Speed of data manipulations in Julia vs R
This is a living document. It will get updated as new information comes to light.
** 2019-04-06 update **
I have used R's excellent data.table
package for a number of years now and I would say the top 3 reasons for using data.table
are speed, speed, and speed!
According to this benchmarks funded by H2O, the employer of Matt Dowle, the author of data.table
' data.table
is at or near the top pile. In general, I find the data.table
package to be pretty speedy for most data manipulation tasks. The questions is: can Julia challenge it? The TL;DR version is not yet.
Test - Synthetic Benchmark
I have taken the below synthetic benchmark code from data.table
's official benchmark page. I have dialled down the N
to 2e8
instead of 2e9
as my laptop failed to generate DT
due to insufficient RAM.
require(data.table)
N=2e8; K=100
set.seed(1)
system.time(DT <- data.table(
id1 = sample(sprintf("id%03d",1:K), N, TRUE), # large groups (char)
id2 = sample(sprintf("id%03d",1:K), N, TRUE), # large groups (char)
id3 = sample(sprintf("id%010d",1:(N/K)), N, TRUE), # small groups (char)
id4 = sample(K, N, TRUE), # large groups (int)
id5 = sample(K, N, TRUE), # large groups (int)
id6 = sample(N/K, N, TRUE), # small groups (int)
v1 = sample(5, N, TRUE), # int in range [1,5]
v2 = sample(5, N, TRUE), # int in range [1,5]

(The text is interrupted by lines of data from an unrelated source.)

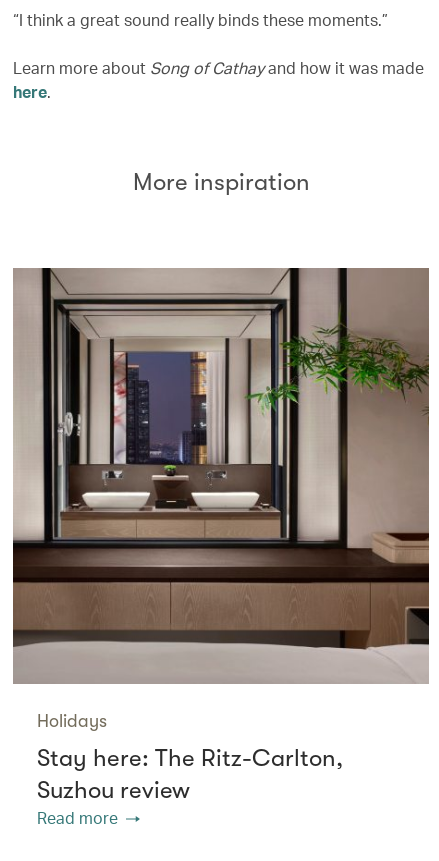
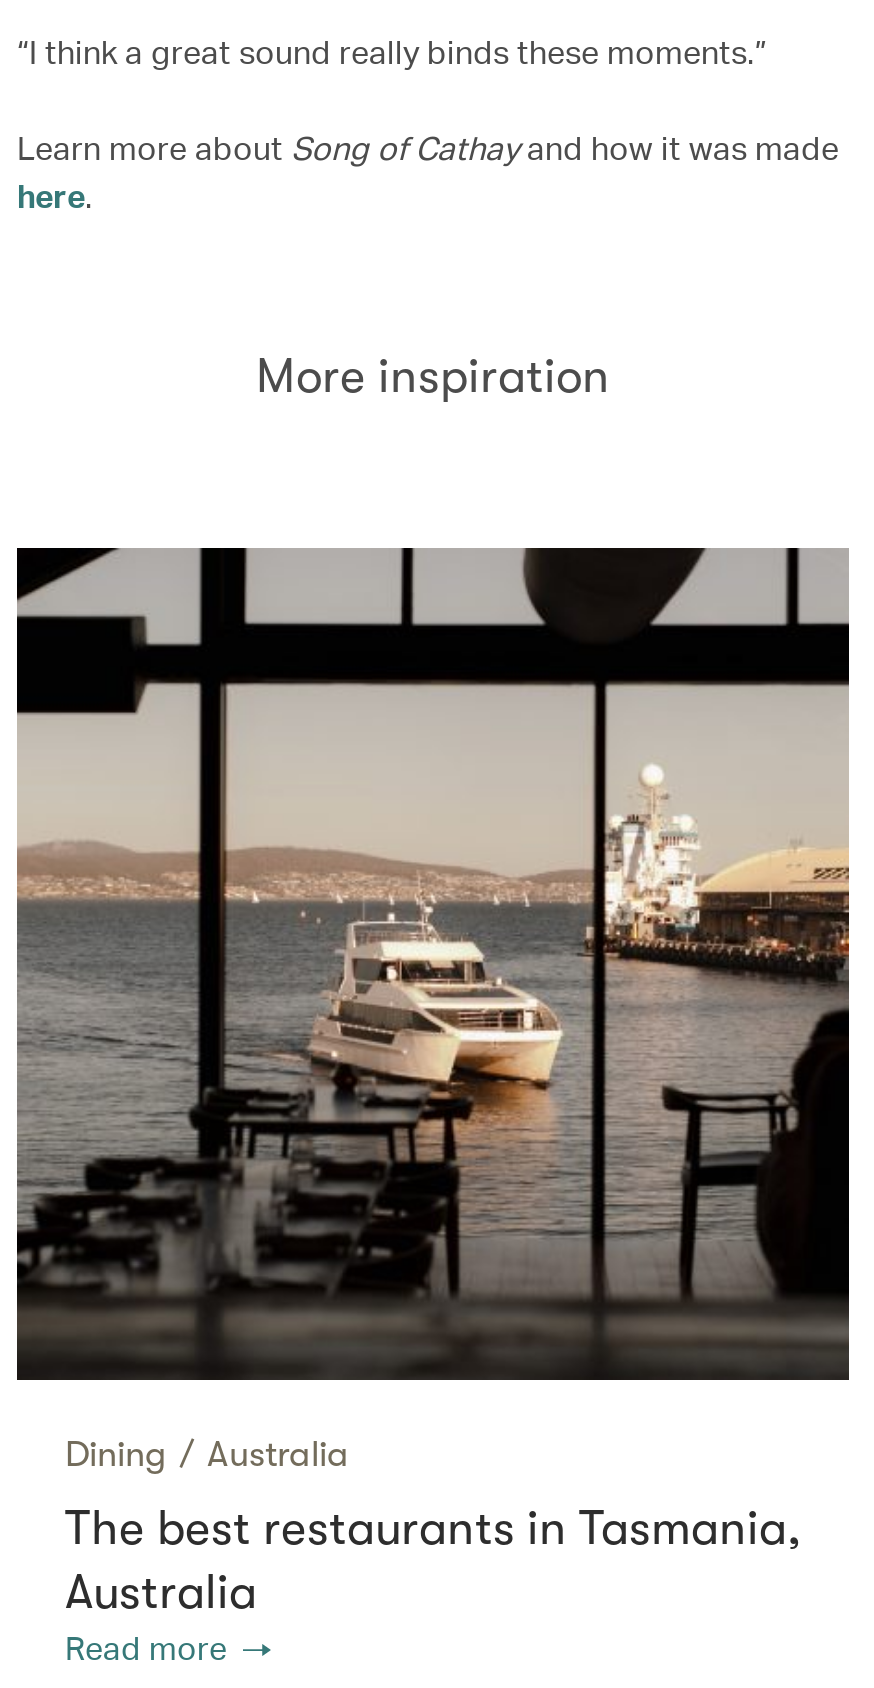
- [image]
- Holidays
+ [image]
+ Dining / Australia

- Stay here: The Ritz-Carlton,
- Suzhou review
+ The best restaurants in Tasmania,
+ Australia
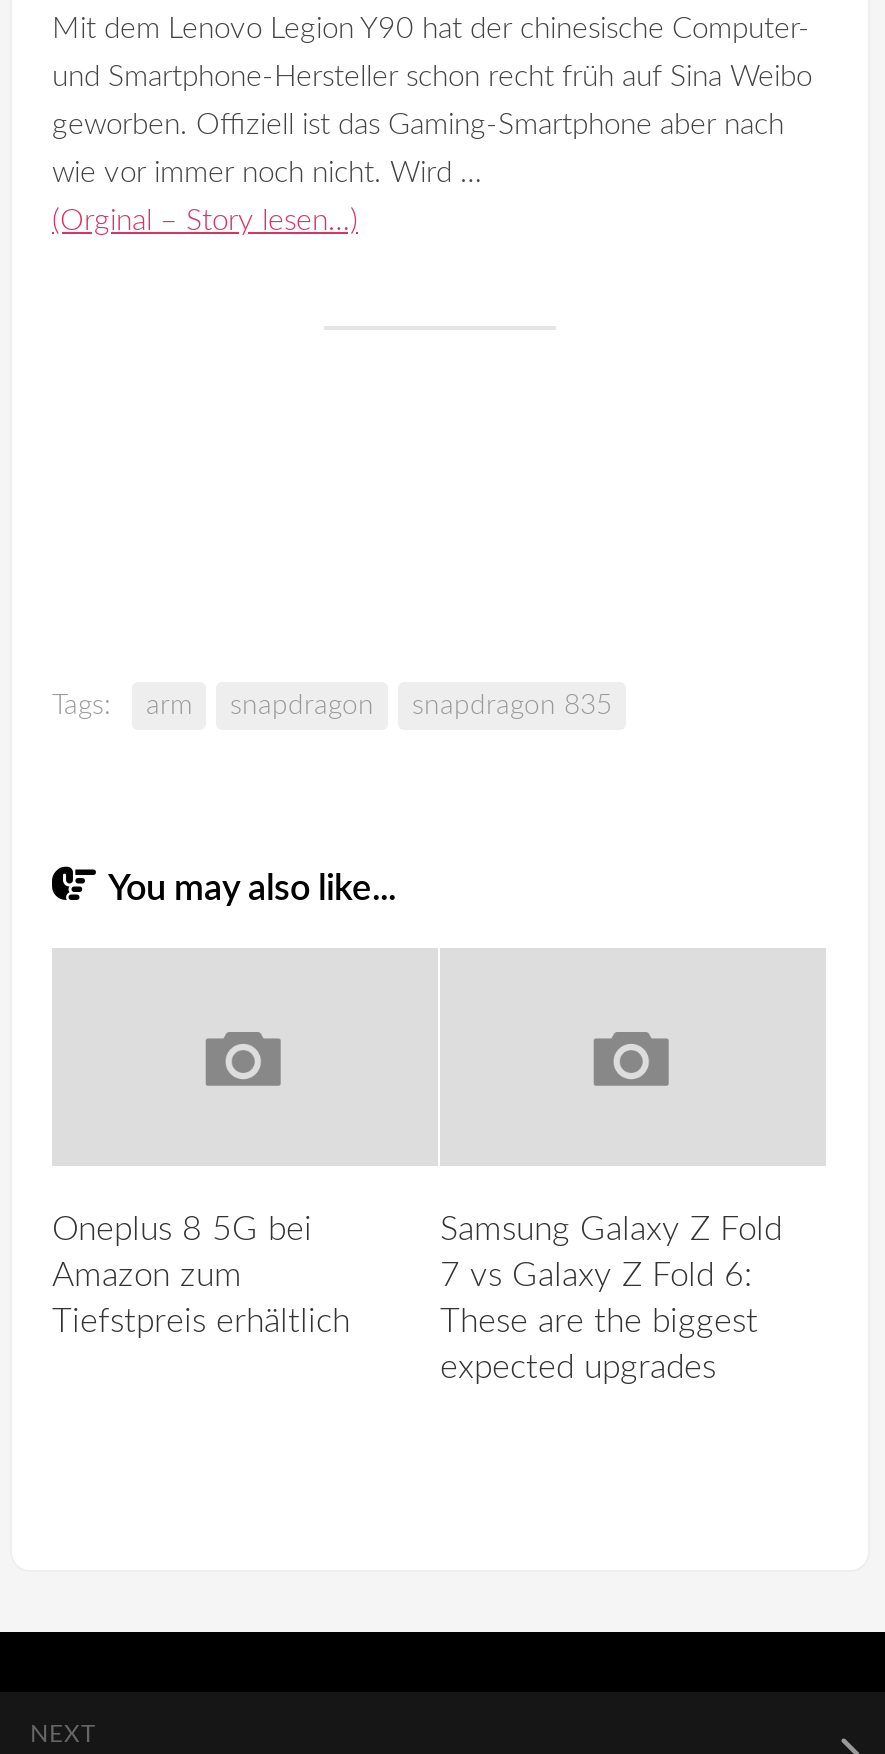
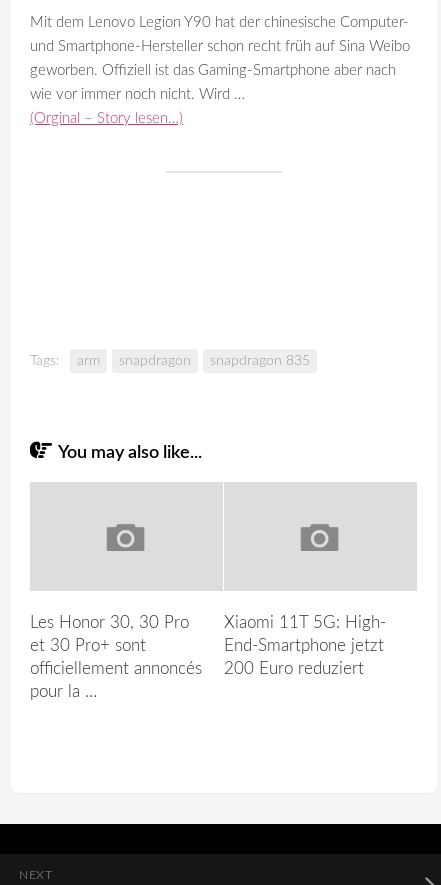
- Oneplus 8 5G bei
- Amazon zum
- Tiefstpreis erhältlich
+ Les Honor 30, 30 Pro
+ et 30 Pro+ sont
+ officiellement annoncés
+ pour la …

- Samsung Galaxy Z Fold
- 7 vs Galaxy Z Fold 6:
- These are the biggest
- expected upgrades
+ Xiaomi 11T 5G: High-
+ End-Smartphone jetzt
+ 200 Euro reduziert
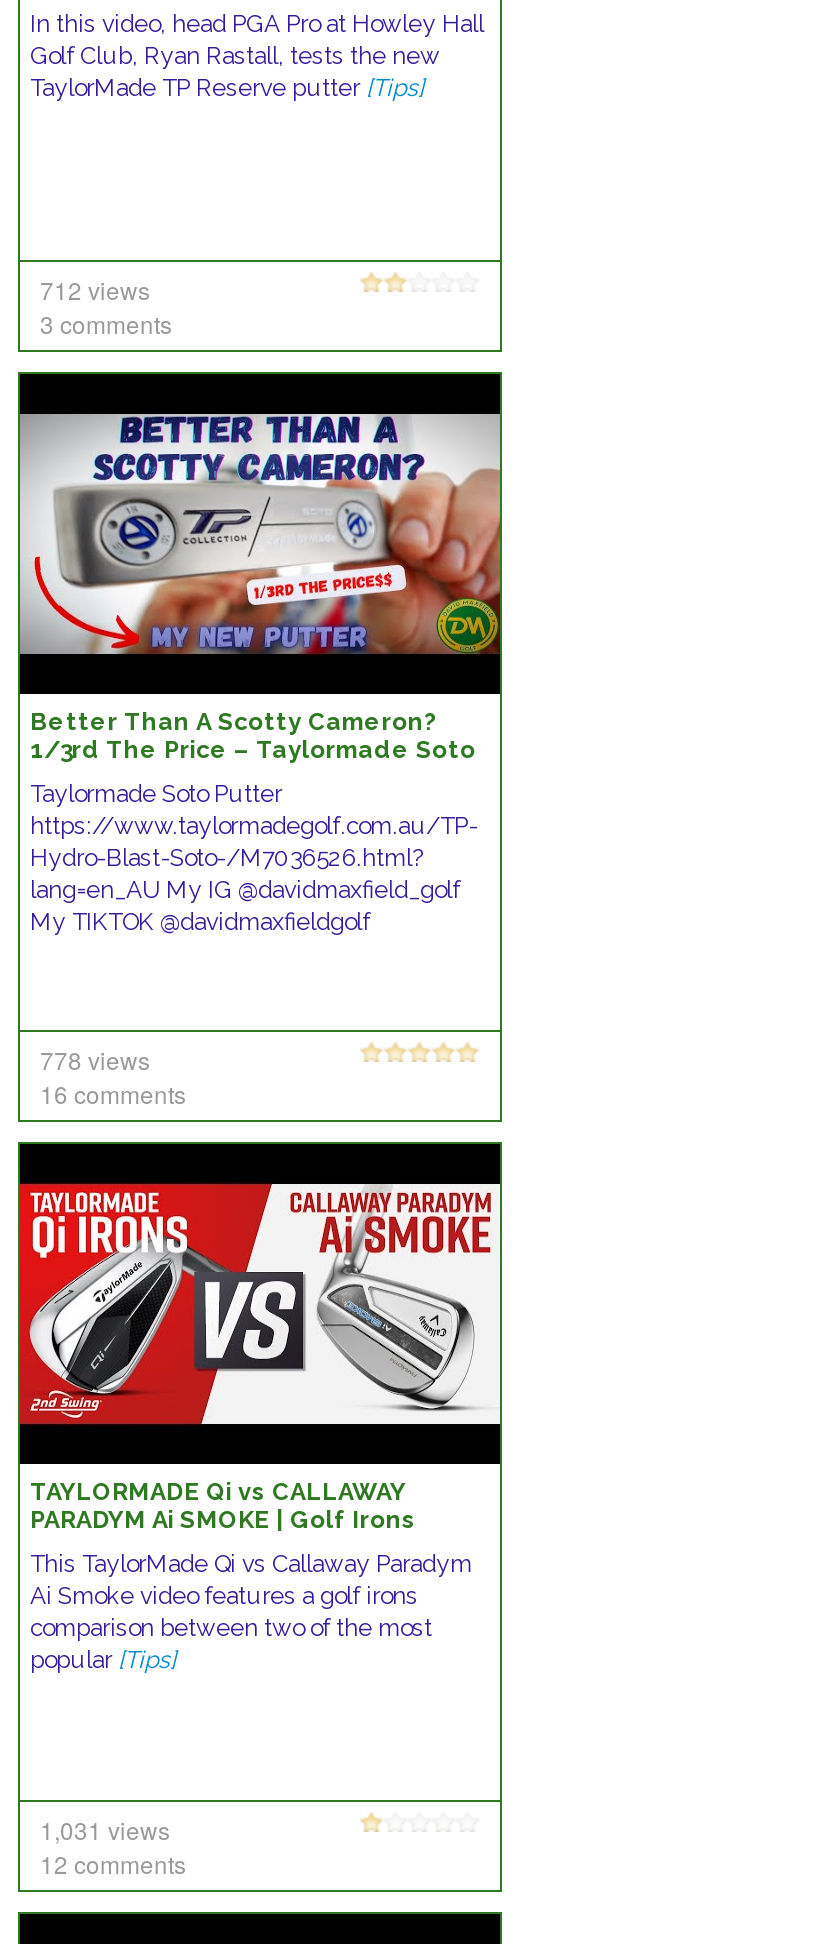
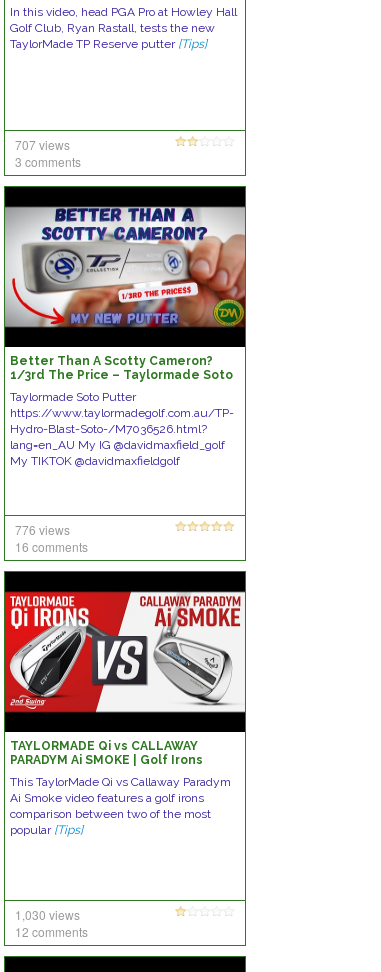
- 712 views
+ 707 views

- 778 views
+ 776 views

- 1,031 views
+ 1,030 views
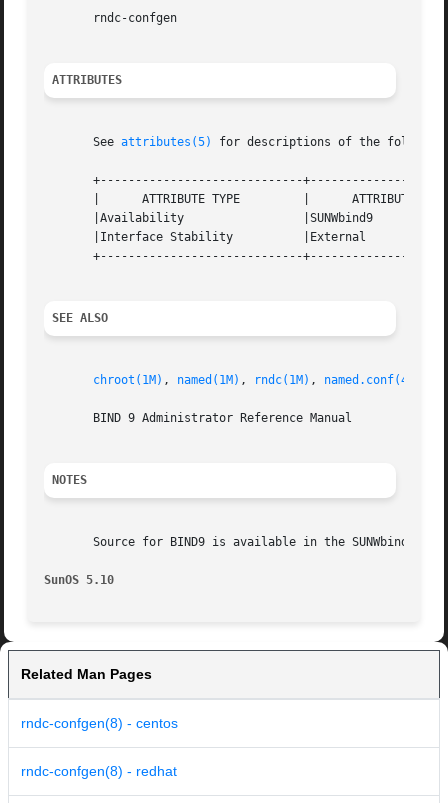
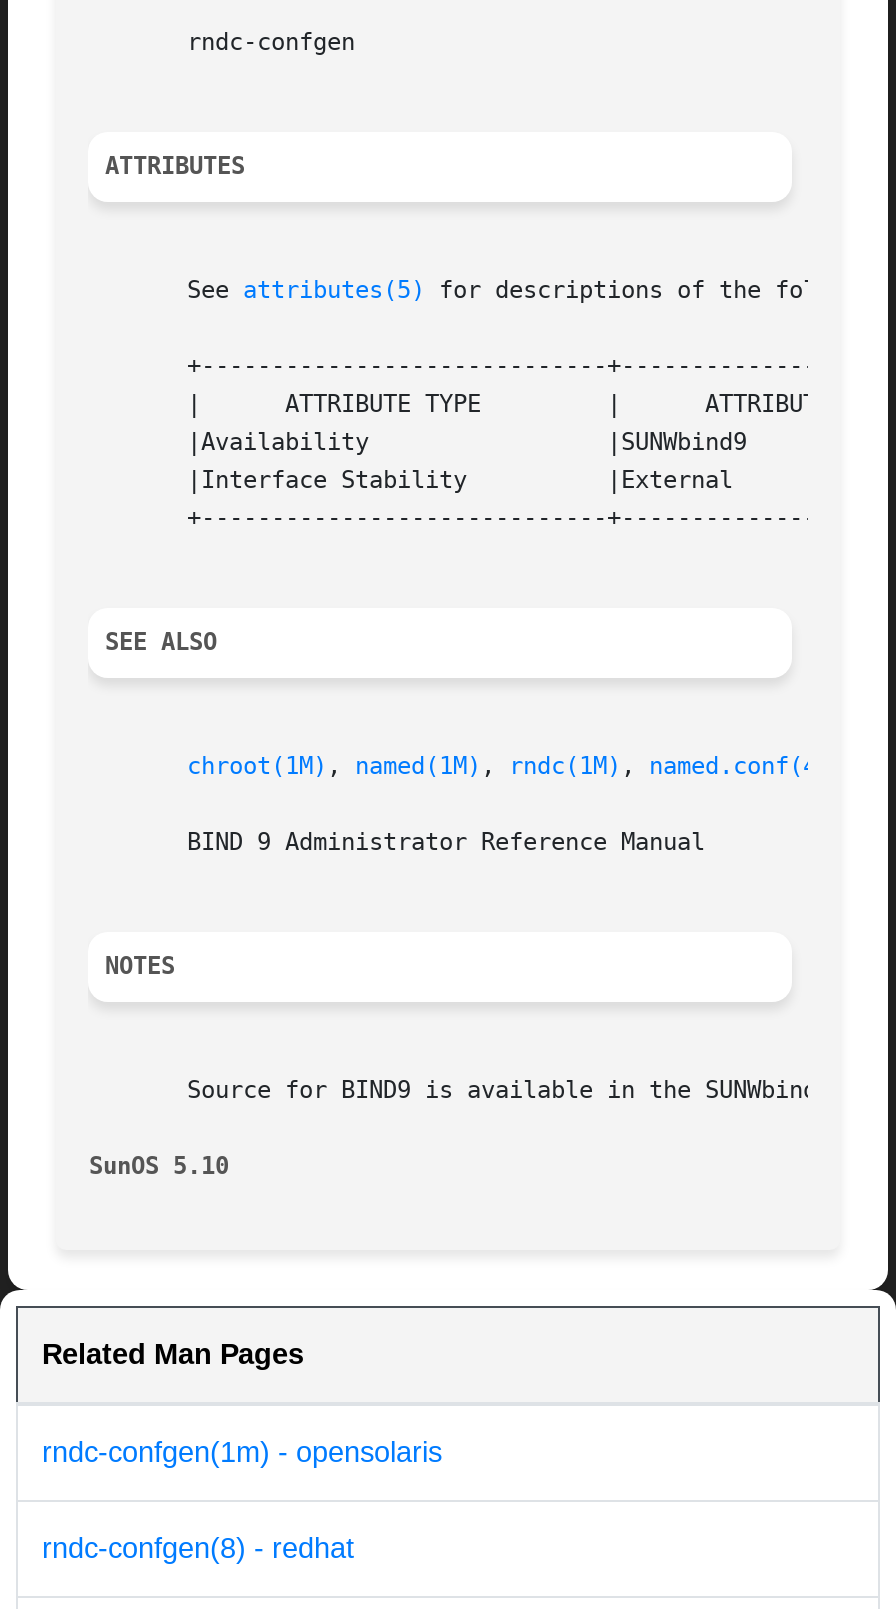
- rndc-confgen(8) - centos
+ rndc-confgen(1m) - opensolaris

v3 = sample(round(runif(100,max=100),4), N, TRUE) # numeric e.g. 23.5749
))
cat("GB =", round(sum(gc()[,2])/1024, 3), "\n")
#system.time(DT[, sum(v1), keyby=id1]) # elapsed is almost doubled
pt <- proc.time()
DT[, sum(v1), keyby=id1]
DT[, sum(v1), keyby="id1,id2"]
timetaken(pt)
The time taken is around 4~5 seconds for the sum by id1
and ~15 seconds for the sum by id1
and id2
.
Update: better Julia aggregation code thanks to Shashi Gowda The Julia version takes approximately the same amount of time which is 5~6 seconds for the first test but take about 50 seconds for the second.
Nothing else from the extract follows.